Simón Monasterios, uno de los encargados de la funeraria Vallés, ubicada en La Florida, dice que desde el 4 de abril, fecha en que inició la primera marcha, “nos hemos visto obligados a modificar nuestros horarios”.

Monasterios relató que cuando se anuncia una marcha opositora toca movilizar las carrozas fúnebres “unas dos horas antes, debido a que el tráfico automotor se paraliza y la opción es tomar rutas alternas que consumen mucho más tiempo”.

El gerente de la funeraria Vallés dijo que si fuera por ellos realizarían los entierros a las 8 o 9 de la mañana pero, “los horarios los coloca cada cementerio”.

Explica que otra de las soluciones ha sido estar “pendiente” de las redes sociales, principalmente del Twitter y “así conocemos que avenidas o rutas están despejadas y le informamos a nuestros choferes”.

Agrega que su principal deber es que “nuestros clientes queden satisfechos y por eso debemos adelantarnos a los inconvenientes”. Informa que los camposantos más afectados por las trancas son el cementerio del Este, y el de Hoyo de la Puerta cuando montan un módulo en la Panamericana.

Concluye que “cuando los entierros son en el cementerio del Sur, el Junquito y Charallave son los menos complicados”.

Reprogramar.

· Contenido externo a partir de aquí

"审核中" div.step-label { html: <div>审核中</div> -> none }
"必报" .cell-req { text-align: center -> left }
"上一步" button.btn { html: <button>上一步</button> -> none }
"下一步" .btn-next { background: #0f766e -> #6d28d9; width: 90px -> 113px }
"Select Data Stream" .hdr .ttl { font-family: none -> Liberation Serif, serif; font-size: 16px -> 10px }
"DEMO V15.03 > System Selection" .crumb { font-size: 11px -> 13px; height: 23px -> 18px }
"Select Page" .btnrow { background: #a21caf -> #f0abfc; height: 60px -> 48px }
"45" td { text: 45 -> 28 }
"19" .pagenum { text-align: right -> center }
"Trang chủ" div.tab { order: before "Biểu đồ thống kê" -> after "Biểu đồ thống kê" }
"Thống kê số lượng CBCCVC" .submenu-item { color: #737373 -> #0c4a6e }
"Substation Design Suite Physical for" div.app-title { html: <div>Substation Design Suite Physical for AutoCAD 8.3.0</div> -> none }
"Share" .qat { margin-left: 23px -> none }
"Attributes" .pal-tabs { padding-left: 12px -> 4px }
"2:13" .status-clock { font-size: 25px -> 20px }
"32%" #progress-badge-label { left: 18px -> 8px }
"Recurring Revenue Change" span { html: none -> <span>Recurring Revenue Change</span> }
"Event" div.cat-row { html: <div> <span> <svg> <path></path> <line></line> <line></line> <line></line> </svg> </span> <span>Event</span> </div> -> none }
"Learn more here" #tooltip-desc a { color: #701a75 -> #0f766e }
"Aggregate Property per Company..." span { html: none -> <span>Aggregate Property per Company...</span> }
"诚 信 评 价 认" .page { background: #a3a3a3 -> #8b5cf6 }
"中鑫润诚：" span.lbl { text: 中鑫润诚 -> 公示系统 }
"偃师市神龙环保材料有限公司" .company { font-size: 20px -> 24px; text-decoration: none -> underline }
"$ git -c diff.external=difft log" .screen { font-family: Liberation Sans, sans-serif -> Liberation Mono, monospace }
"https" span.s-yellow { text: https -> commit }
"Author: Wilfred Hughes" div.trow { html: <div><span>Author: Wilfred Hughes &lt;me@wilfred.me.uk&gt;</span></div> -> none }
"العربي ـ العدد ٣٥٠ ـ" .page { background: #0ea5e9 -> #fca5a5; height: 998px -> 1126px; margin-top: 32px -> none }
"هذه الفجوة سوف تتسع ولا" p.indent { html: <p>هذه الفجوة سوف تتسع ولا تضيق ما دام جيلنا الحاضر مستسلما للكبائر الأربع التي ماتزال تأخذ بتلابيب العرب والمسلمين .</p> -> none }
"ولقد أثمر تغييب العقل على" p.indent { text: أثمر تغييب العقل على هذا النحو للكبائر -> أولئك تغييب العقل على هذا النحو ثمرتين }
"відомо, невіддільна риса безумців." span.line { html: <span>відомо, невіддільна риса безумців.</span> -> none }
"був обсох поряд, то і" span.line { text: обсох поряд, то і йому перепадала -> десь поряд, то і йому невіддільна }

José Montes, gerente de la funeraria Los Caobos, ubicada en la avenida Libertador, arteria que con frecuencia es trancada por la Guardia Nacional o donde se desarrollan enfrentamientos, dice que “nos ha tocado cambiar las horas de salida”.

Agrega que los funcionarios de la Guardia Nacional cuando atraviesan la tanqueta en la avenida para impedir el paso a los opositores hacia el municipio Libertador, en “algunas ocasiones han dejado pasar al cortejo fúnebre por el espacio que queda entre las tanquetas”.

Montes contó que cuando esto no sucede y la Libertador se encuentra “complicada” la ruta a seguir es tomar la avenida Boyacá, mejor conocida como la Cota Mil y subir hasta Macaracuay hasta llegar al cementerio del Este; debido a que todos sus muertos van a este “camposanto”.

A pesar de los nuevos caminos que deben tomar los cortejos, se conoció que esto no resulta en un costo adicional.

El dato.

Las funerarias entrevistadas comunicaron que además de tener que realizar “peripecias” para llegar a tiempo al entierro, se han disminuido el número de servicios debido a que los familiares están optando por aquellos sitios que se encuentren más cerca de los “camposantos” para evitar inconvenientes y retardos.